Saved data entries
▬▬▬

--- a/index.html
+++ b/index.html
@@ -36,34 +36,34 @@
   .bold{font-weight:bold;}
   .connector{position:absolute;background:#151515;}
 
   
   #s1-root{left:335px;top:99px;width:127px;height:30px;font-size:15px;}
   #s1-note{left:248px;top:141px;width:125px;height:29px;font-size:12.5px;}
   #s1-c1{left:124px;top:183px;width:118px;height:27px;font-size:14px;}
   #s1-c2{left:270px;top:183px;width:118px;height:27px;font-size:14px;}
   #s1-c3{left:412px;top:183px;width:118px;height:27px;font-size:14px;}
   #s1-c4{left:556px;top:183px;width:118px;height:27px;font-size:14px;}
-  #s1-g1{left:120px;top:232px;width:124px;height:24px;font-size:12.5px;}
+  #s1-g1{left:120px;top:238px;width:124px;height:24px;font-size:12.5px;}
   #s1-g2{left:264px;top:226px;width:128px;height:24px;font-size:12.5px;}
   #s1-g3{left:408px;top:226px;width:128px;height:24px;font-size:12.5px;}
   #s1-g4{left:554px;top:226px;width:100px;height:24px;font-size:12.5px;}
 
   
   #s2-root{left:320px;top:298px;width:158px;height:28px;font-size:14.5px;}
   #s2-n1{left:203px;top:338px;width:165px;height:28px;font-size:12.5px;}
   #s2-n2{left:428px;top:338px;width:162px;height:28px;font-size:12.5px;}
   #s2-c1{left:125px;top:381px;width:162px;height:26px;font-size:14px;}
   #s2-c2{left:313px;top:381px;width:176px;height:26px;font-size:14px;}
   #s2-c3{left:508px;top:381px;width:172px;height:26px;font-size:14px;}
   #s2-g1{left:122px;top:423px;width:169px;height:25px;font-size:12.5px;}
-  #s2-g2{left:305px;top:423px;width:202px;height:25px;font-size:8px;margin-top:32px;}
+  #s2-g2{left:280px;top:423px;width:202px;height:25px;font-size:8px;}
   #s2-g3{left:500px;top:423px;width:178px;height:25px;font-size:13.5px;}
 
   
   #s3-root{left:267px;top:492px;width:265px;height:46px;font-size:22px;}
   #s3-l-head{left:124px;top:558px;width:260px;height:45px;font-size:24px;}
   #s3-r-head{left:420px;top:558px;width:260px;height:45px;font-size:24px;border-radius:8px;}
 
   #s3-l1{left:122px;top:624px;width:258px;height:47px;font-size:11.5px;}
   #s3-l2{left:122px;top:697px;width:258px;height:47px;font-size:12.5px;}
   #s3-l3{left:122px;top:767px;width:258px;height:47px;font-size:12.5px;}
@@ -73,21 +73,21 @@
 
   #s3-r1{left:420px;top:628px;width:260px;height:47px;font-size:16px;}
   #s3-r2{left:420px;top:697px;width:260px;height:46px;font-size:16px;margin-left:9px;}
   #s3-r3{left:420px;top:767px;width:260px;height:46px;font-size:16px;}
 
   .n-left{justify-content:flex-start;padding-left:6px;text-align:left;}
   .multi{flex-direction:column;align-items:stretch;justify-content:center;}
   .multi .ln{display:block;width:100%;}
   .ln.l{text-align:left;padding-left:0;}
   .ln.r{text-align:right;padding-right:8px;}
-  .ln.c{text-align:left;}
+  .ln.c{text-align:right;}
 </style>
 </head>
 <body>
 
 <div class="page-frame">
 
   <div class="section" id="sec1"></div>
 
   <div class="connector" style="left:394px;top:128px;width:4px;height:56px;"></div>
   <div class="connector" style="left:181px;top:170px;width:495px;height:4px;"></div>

▬▬▬

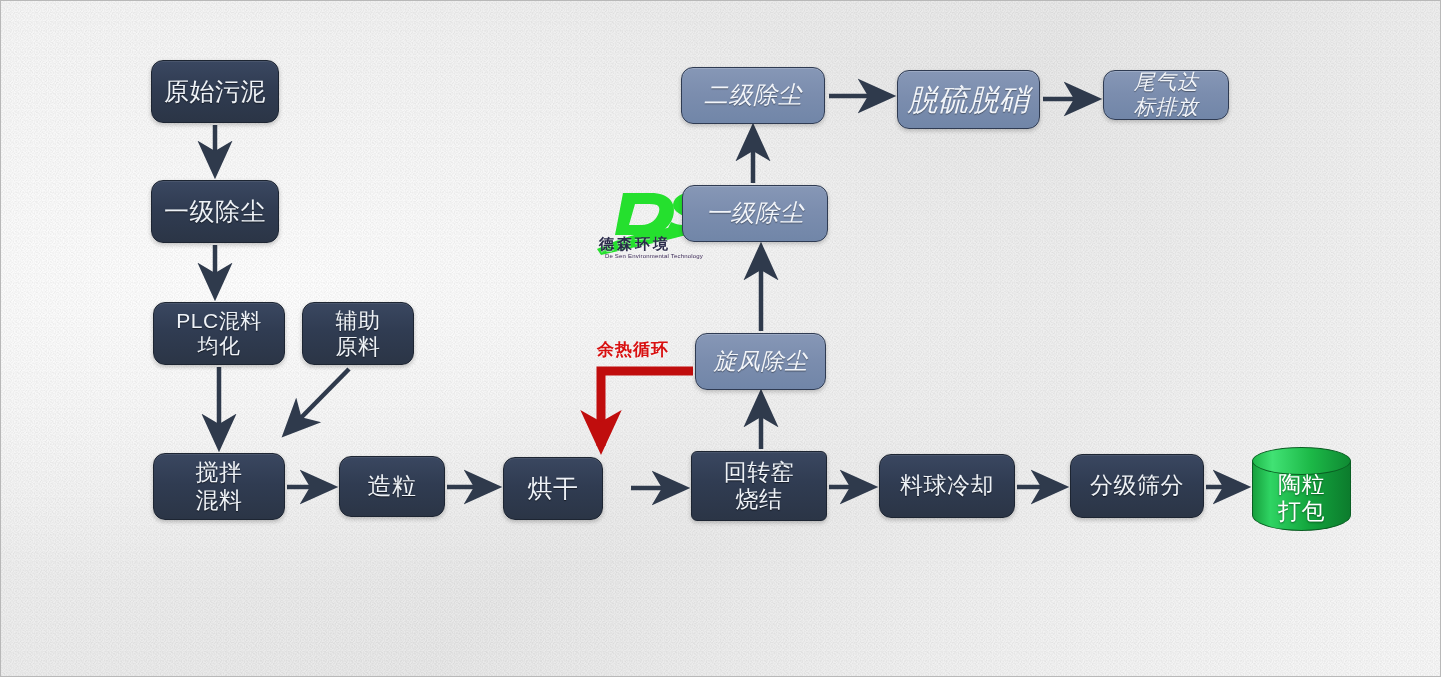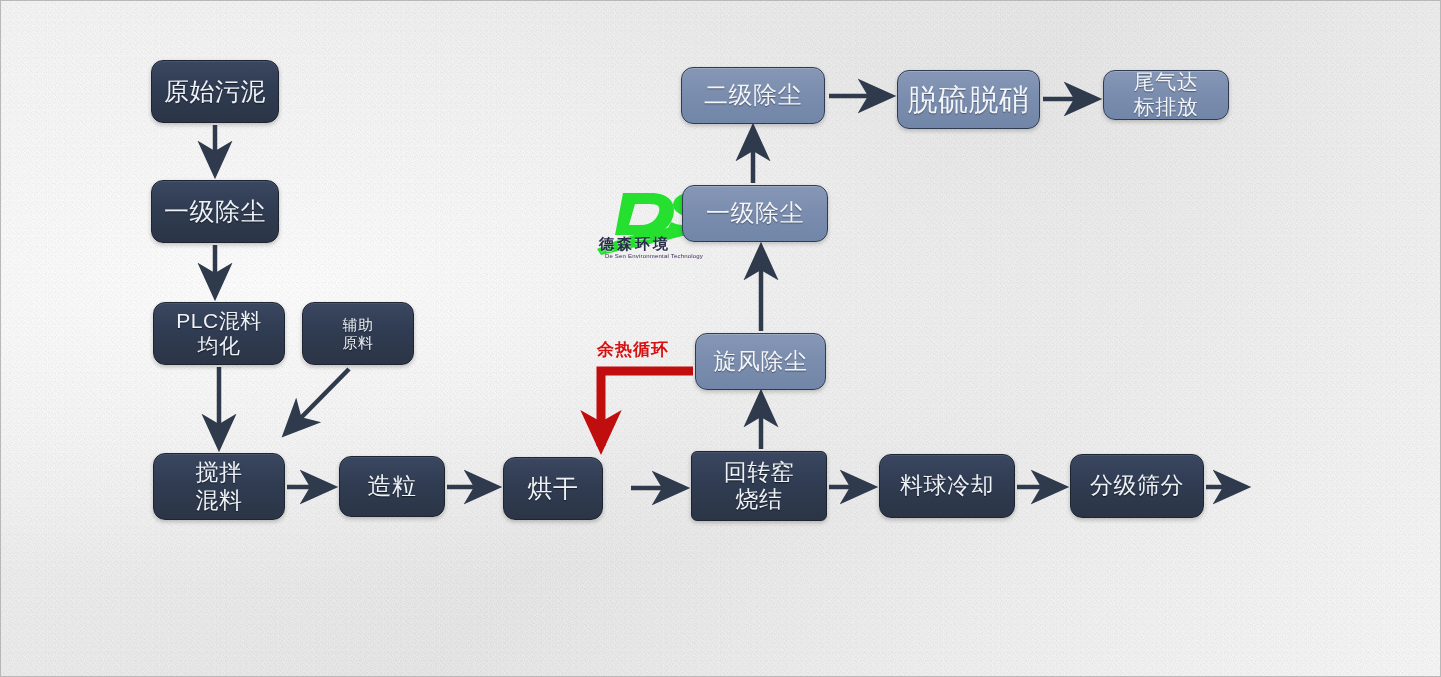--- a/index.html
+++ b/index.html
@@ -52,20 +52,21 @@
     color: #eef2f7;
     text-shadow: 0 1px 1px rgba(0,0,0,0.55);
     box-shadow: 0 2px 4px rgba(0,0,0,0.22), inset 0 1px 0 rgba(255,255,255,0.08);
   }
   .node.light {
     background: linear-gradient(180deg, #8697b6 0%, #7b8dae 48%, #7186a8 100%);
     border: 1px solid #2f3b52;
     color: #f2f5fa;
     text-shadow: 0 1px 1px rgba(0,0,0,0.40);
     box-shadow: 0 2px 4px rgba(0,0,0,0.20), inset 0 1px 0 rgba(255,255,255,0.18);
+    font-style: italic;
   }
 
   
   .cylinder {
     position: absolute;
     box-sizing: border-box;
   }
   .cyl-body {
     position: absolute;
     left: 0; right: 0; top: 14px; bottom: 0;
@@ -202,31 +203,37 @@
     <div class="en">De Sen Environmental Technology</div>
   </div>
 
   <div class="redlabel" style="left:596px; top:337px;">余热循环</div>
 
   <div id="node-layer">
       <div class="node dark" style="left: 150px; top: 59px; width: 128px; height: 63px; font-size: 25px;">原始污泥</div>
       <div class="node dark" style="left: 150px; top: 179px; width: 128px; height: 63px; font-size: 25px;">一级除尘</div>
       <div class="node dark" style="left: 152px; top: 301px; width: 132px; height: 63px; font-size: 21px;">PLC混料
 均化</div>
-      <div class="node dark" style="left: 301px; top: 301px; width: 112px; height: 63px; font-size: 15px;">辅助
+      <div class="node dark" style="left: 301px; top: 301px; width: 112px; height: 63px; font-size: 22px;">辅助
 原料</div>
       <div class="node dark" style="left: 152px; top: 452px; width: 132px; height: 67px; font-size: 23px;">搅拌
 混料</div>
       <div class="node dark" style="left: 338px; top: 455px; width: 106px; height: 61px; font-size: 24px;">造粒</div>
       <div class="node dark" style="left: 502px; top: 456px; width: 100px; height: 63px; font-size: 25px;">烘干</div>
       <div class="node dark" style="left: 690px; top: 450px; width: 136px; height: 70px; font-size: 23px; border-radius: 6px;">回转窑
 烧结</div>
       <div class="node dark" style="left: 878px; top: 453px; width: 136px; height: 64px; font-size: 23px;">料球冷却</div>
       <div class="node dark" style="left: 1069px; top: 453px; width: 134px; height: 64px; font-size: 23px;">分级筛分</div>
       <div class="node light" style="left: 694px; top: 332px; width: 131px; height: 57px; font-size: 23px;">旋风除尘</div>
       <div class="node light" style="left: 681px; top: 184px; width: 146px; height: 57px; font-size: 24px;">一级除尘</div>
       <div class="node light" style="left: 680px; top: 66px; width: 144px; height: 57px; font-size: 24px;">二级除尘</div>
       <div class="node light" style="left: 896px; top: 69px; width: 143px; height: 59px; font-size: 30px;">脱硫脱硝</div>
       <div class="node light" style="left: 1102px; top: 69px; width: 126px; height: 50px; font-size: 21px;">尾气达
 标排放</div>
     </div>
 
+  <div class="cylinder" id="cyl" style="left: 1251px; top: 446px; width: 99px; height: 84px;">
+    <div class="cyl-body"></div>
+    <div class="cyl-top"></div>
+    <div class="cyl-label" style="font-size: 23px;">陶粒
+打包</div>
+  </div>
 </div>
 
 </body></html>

▬▬▬

The answer must be one number: how many lines in the records above contain "shadow".

4